* [Requirement]: Every line with "family" in it should be copied from the data.

########

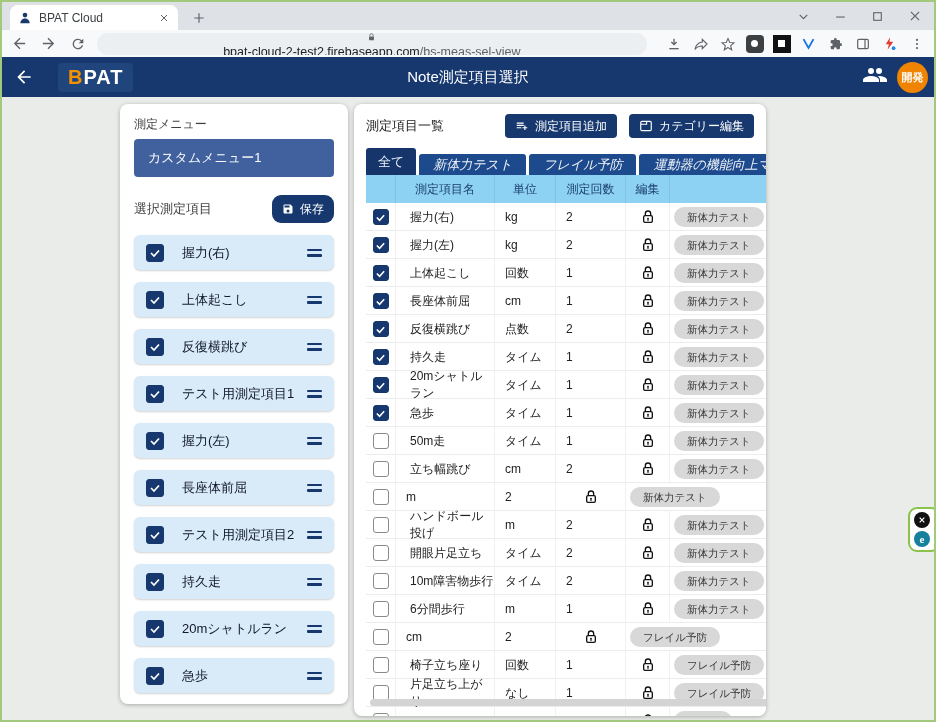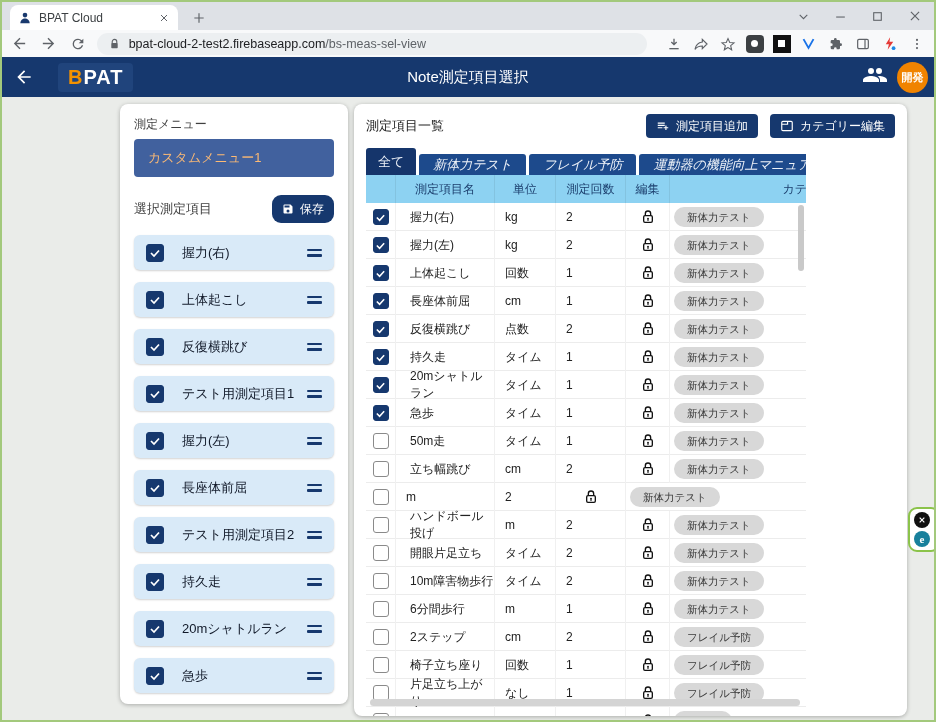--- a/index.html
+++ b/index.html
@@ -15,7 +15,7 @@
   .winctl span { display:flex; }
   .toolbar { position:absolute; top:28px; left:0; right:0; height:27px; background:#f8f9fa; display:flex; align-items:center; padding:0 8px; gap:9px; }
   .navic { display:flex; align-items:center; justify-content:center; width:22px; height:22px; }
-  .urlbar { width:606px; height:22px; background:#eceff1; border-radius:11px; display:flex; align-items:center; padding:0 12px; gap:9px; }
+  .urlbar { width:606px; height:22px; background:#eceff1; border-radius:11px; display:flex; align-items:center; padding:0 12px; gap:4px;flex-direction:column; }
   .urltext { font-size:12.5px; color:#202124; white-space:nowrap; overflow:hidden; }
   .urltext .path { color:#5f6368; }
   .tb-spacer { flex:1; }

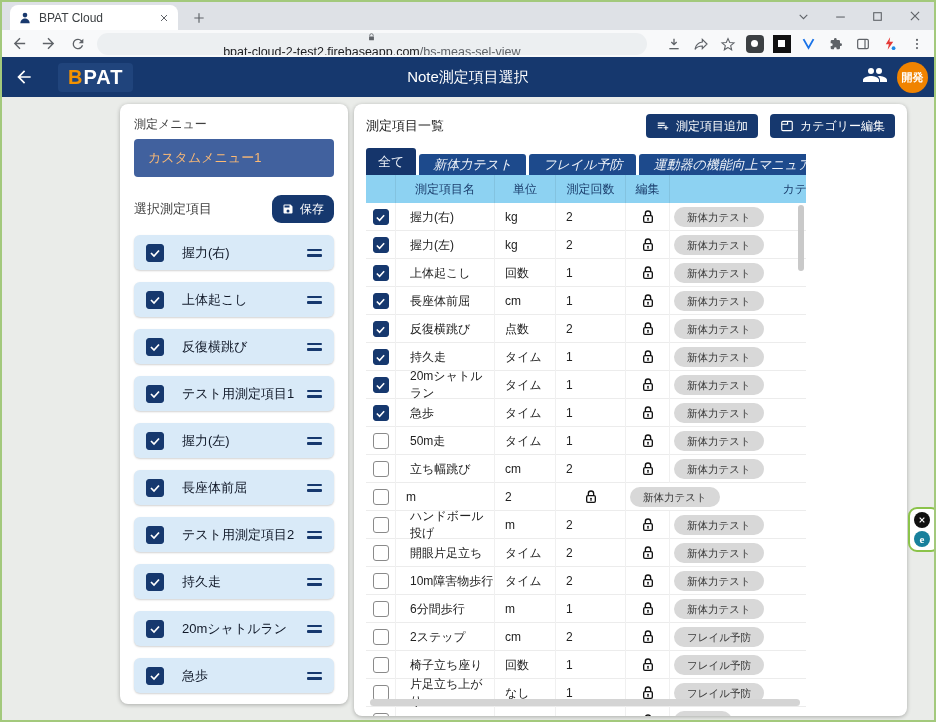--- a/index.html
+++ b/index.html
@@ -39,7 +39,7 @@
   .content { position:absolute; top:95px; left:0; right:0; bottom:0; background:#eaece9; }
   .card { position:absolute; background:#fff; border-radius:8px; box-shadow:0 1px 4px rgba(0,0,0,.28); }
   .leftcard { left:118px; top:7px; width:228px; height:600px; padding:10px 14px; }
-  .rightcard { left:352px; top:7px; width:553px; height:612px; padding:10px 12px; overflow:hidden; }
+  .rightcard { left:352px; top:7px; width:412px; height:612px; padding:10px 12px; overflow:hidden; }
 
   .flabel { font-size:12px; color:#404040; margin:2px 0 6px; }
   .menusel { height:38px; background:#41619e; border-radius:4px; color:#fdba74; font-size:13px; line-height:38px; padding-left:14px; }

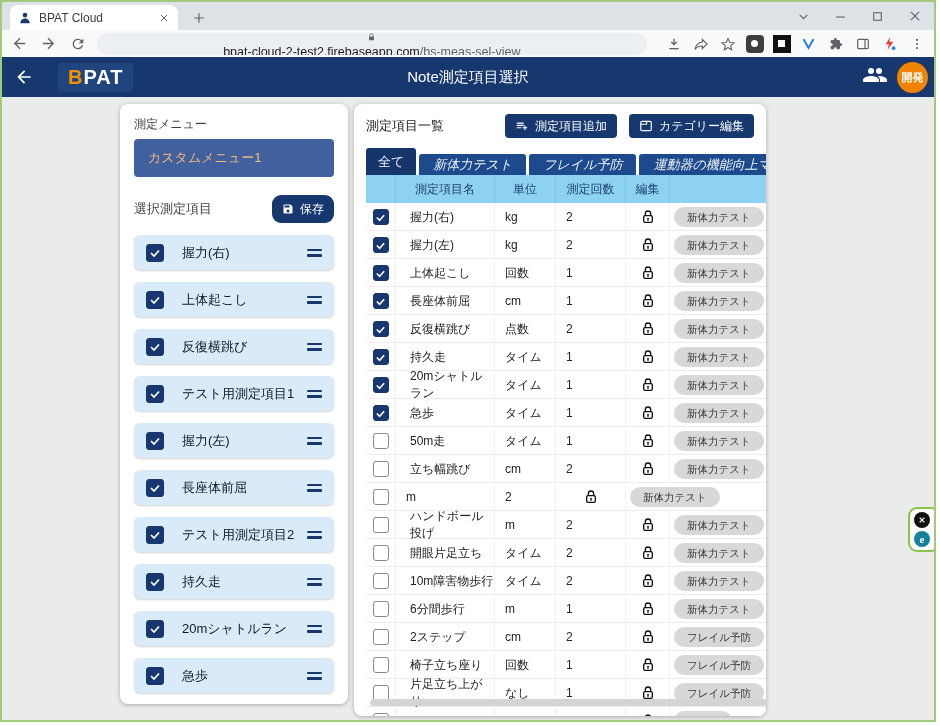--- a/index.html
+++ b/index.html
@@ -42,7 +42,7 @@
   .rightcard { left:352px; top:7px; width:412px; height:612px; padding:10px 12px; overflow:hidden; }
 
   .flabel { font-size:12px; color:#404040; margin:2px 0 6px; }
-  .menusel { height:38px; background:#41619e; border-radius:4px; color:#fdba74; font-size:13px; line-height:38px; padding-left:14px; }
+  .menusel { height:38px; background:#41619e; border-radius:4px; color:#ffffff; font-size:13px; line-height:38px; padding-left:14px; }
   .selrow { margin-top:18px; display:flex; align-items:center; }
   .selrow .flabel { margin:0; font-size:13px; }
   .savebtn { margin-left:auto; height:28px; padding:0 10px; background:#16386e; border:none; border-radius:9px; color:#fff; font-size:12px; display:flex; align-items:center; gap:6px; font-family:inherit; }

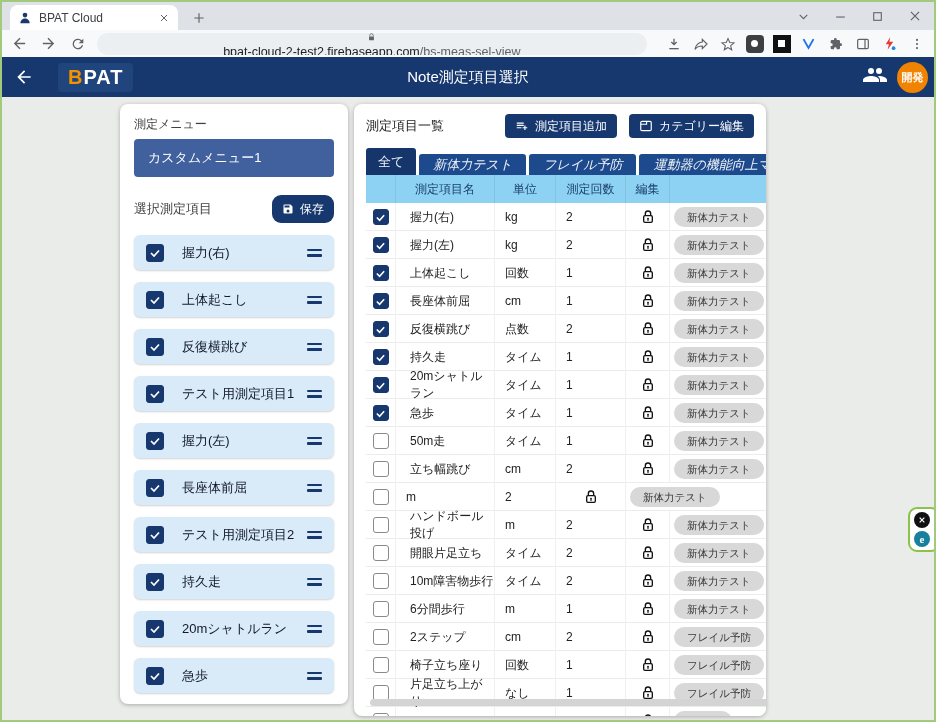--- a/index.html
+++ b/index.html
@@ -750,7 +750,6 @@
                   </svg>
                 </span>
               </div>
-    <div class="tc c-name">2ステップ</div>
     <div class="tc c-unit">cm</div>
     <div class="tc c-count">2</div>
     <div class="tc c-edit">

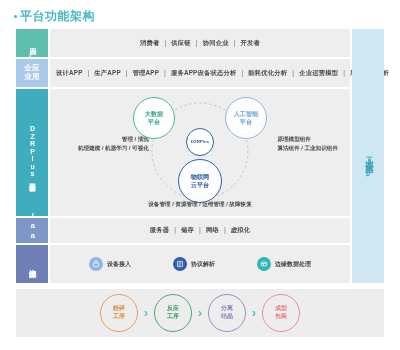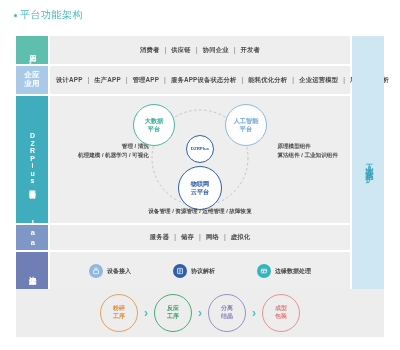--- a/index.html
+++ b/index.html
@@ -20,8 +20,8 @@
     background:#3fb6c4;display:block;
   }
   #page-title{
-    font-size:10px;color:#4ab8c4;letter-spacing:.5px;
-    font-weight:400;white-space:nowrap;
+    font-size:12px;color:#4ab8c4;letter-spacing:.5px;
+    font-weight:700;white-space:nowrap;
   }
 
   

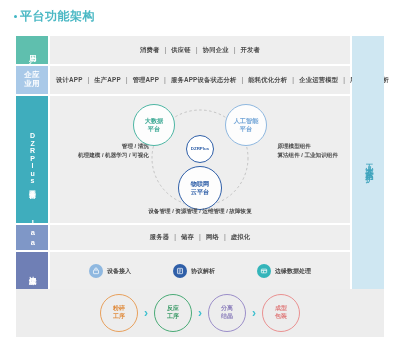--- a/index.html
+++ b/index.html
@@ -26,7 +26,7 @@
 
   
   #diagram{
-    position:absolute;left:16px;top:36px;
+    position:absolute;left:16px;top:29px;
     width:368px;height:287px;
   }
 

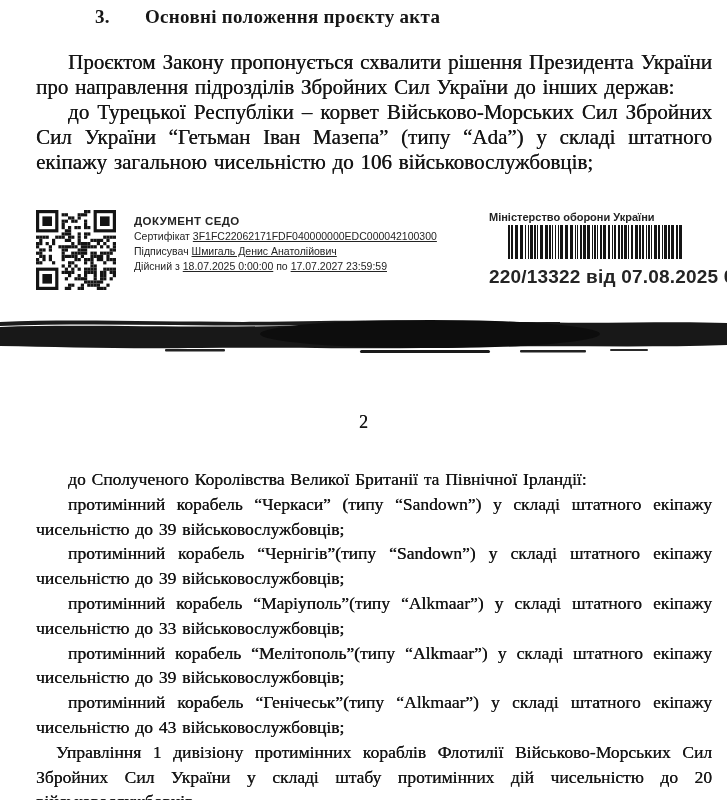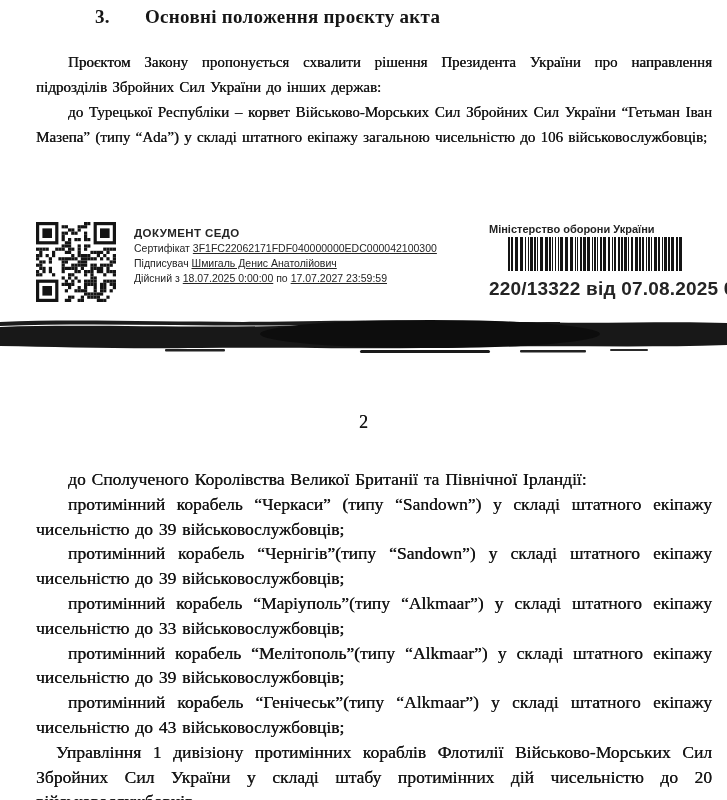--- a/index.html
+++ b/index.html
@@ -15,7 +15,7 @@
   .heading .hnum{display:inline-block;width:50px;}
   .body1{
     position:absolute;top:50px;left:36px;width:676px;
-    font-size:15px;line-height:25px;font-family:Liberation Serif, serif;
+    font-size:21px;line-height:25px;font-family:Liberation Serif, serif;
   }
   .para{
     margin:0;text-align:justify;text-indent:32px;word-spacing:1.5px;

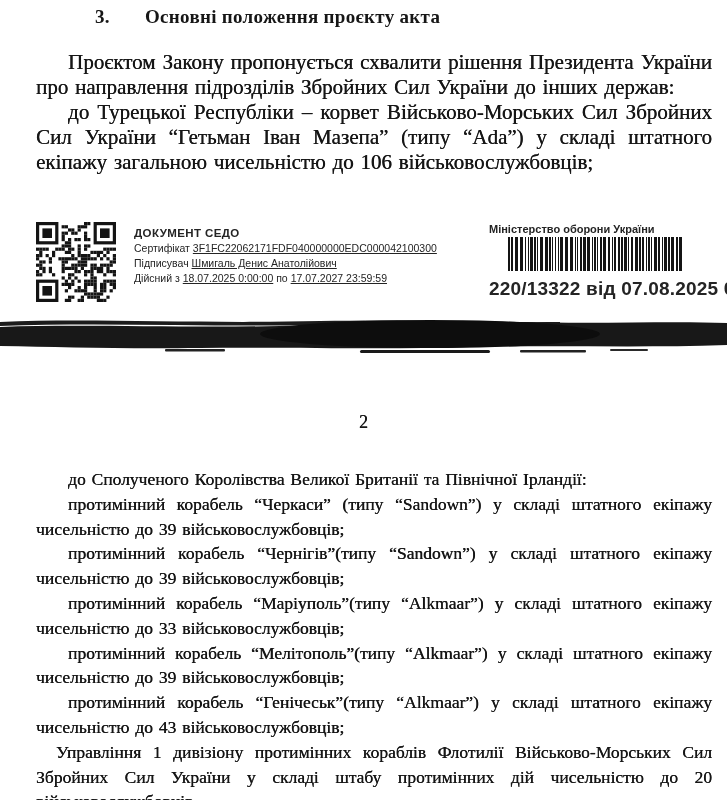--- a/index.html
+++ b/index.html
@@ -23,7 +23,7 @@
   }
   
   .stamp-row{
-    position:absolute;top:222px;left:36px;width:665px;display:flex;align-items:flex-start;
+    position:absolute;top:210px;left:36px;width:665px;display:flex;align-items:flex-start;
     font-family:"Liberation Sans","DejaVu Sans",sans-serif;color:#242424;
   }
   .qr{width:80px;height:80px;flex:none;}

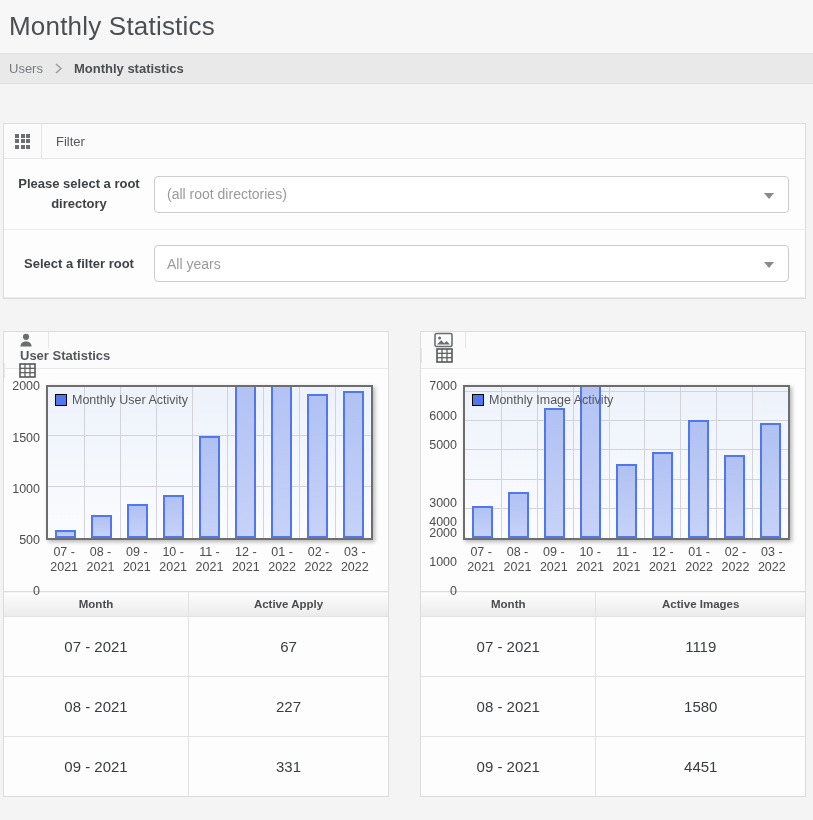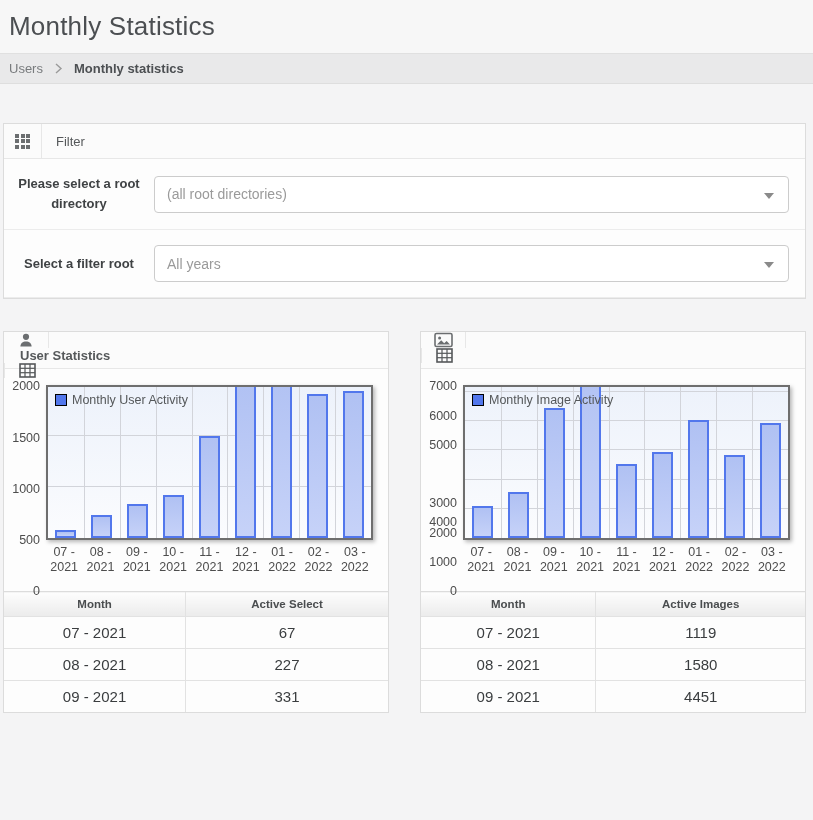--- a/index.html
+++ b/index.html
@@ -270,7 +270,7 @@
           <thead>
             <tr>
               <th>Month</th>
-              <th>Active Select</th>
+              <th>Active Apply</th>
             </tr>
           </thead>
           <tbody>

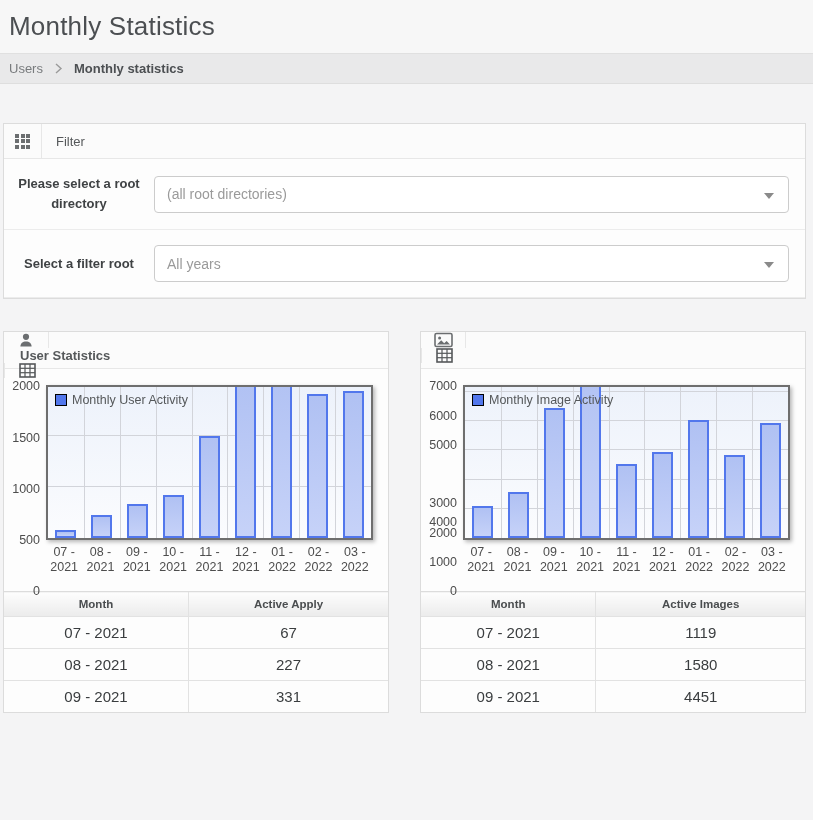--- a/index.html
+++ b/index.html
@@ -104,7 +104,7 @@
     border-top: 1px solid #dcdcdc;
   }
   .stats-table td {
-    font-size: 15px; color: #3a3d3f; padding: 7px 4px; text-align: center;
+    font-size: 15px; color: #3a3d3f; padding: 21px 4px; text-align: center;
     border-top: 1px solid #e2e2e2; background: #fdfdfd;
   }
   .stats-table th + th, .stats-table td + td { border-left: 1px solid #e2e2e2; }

########

* [Answer area]:
   .savebtn { margin-left:auto; height:28px; padding:0 10px; background:#16386e; border:none; border-radius:9px; color:#fff; font-size:12px; display:flex; align-items:center; gap:6px; font-family:inherit; }
-    font-size:15px;line-height:25px;font-family:Liberation Serif, serif;
+    font-size:21px;line-height:25px;font-family:Liberation Serif, serif;
     font-family:"Liberation Sans","DejaVu Sans",sans-serif;color:#242424;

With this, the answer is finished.